RECORDS FOR THE TASK
________________

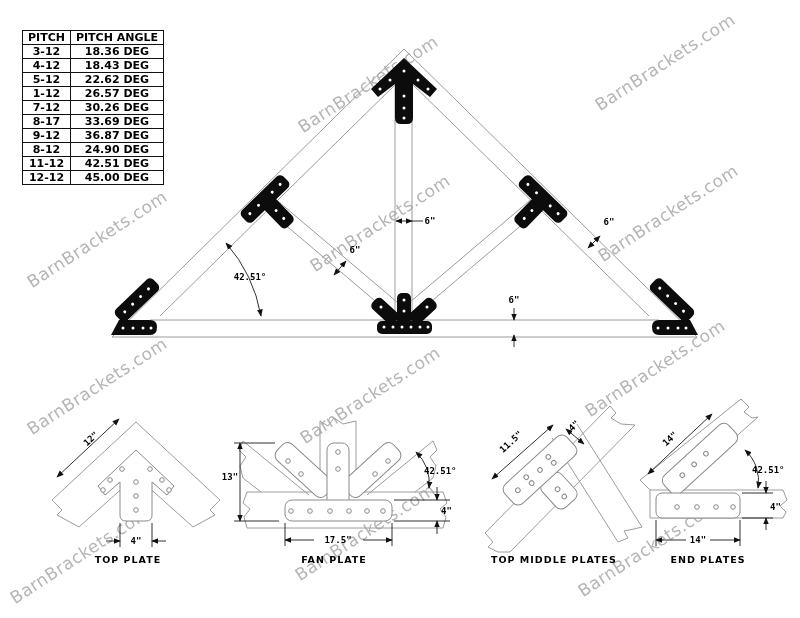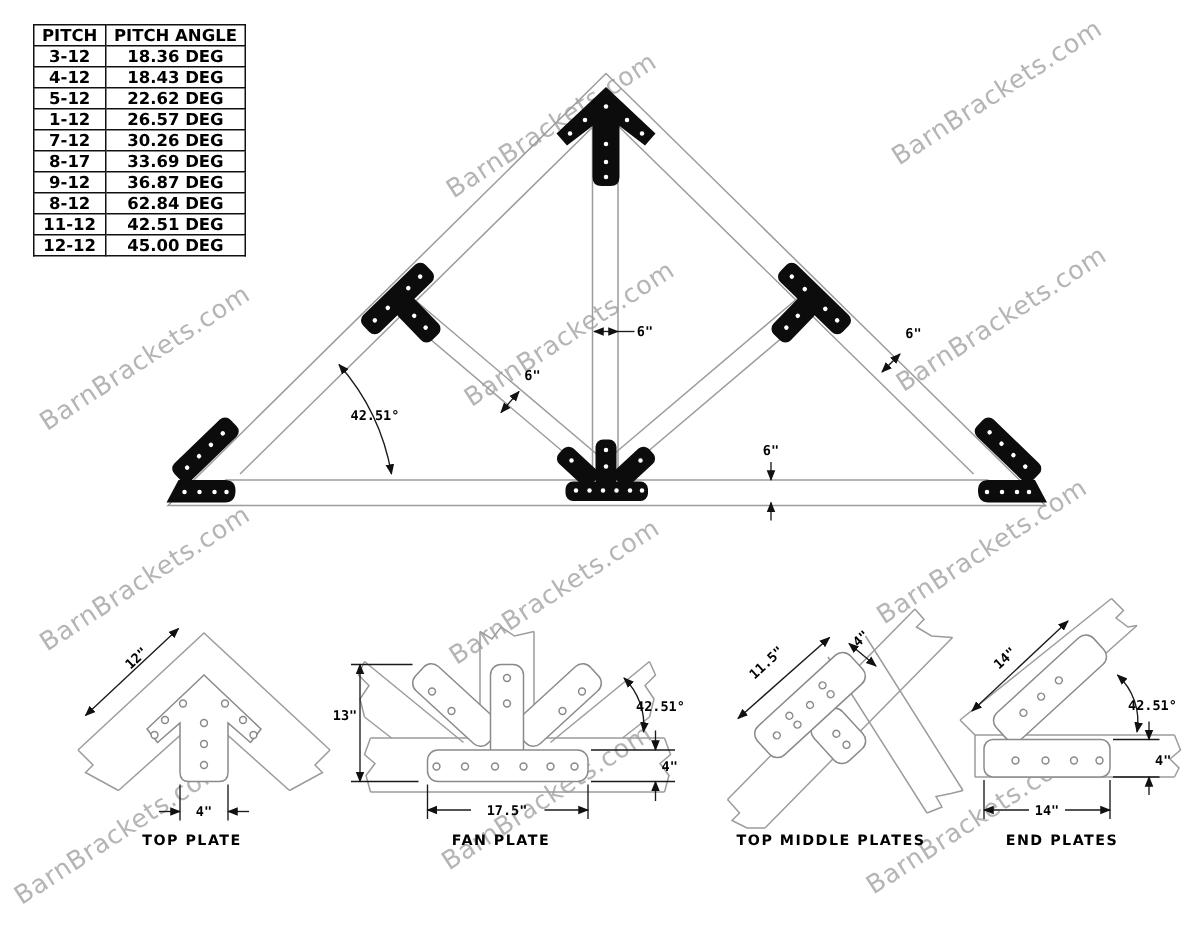--- a/index.html
+++ b/index.html
@@ -17,7 +17,7 @@
   .dim{stroke:#1a1a1a;stroke-width:0.9;fill:none;}
   text.dimt{font-family:"DejaVu Sans Mono",monospace;font-weight:bold;font-size:9px;fill:#000;}
   text.dtitle{font-family:"DejaVu Sans",sans-serif;font-weight:bold;font-size:9.5px;fill:#000;letter-spacing:1px;}
-  #pitch-table{position:absolute;left:22px;top:16px;z-index:3;border-collapse:collapse;
+  #pitch-table{position:absolute;left:22px;top:30px;z-index:3;border-collapse:collapse;
       font-family:"DejaVu Sans",sans-serif;font-weight:bold;font-size:11px;color:#000;border-radius:26px;}
   #pitch-table td,#pitch-table th{border:1.5px solid #111;padding:0 5px;height:13px;
       text-align:center;white-space:nowrap;}

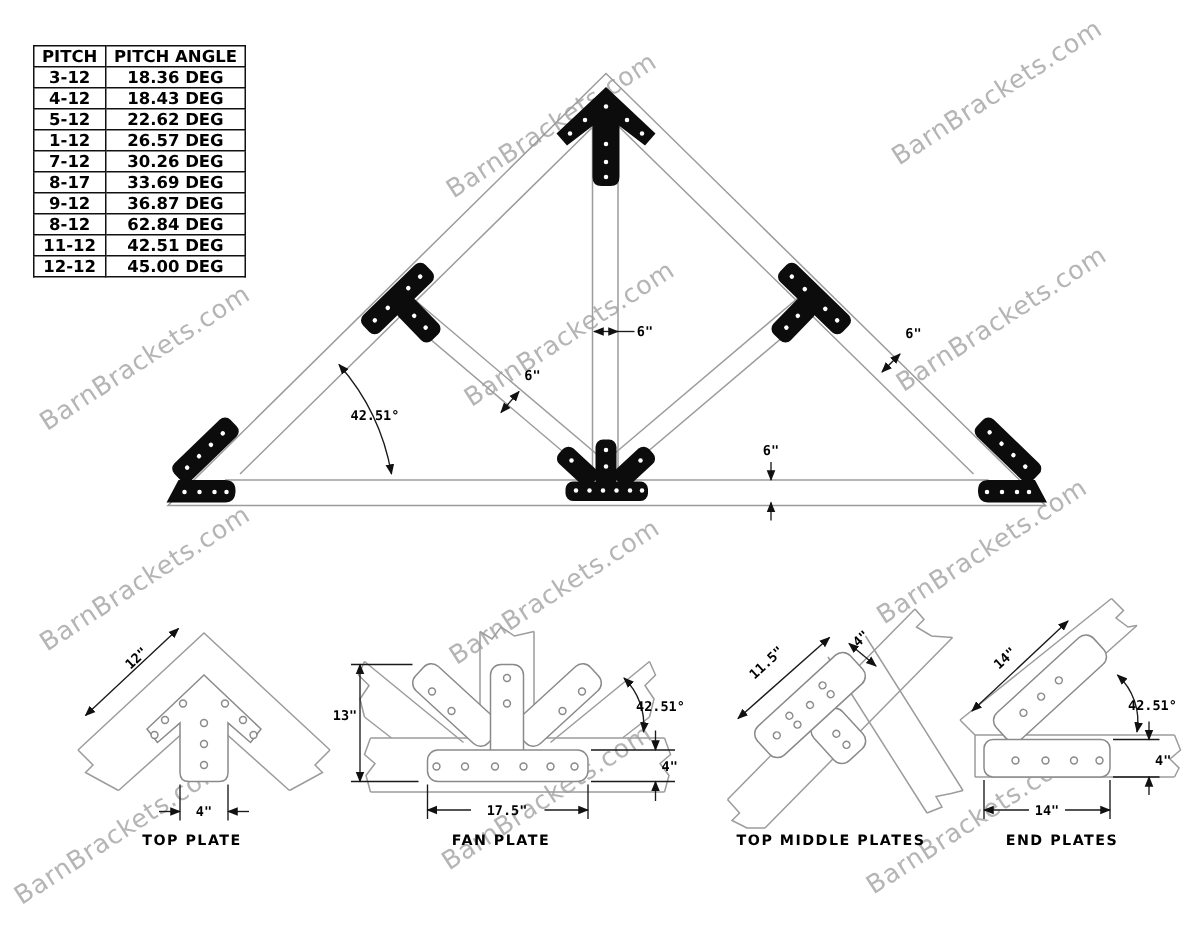--- a/index.html
+++ b/index.html
@@ -323,7 +323,7 @@
         </tr>
     <tr>
           <td>8-12</td>
-          <td>62.84 DEG</td>
+          <td>24.90 DEG</td>
         </tr>
     <tr>
           <td>11-12</td>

________________

WHAT IS BEING ASKED
Write out the data above exactly, minus any images.

ANSWER FOR THE TASK
--- a/index.html
+++ b/index.html
@@ -17,7 +17,7 @@
   .dim{stroke:#1a1a1a;stroke-width:0.9;fill:none;}
   text.dimt{font-family:"DejaVu Sans Mono",monospace;font-weight:bold;font-size:9px;fill:#000;}
   text.dtitle{font-family:"DejaVu Sans",sans-serif;font-weight:bold;font-size:9.5px;fill:#000;letter-spacing:1px;}
-  #pitch-table{position:absolute;left:22px;top:16px;z-index:3;border-collapse:collapse;
+  #pitch-table{position:absolute;left:22px;top:30px;z-index:3;border-collapse:collapse;
       font-family:"DejaVu Sans",sans-serif;font-weight:bold;font-size:11px;color:#000;border-radius:26px;}
   #pitch-table td,#pitch-table th{border:1.5px solid #111;padding:0 5px;height:13px;
       text-align:center;white-space:nowrap;}

--- a/index.html
+++ b/index.html
@@ -323,7 +323,7 @@
         </tr>
     <tr>
           <td>8-12</td>
-          <td>62.84 DEG</td>
+          <td>24.90 DEG</td>
         </tr>
     <tr>
           <td>11-12</td>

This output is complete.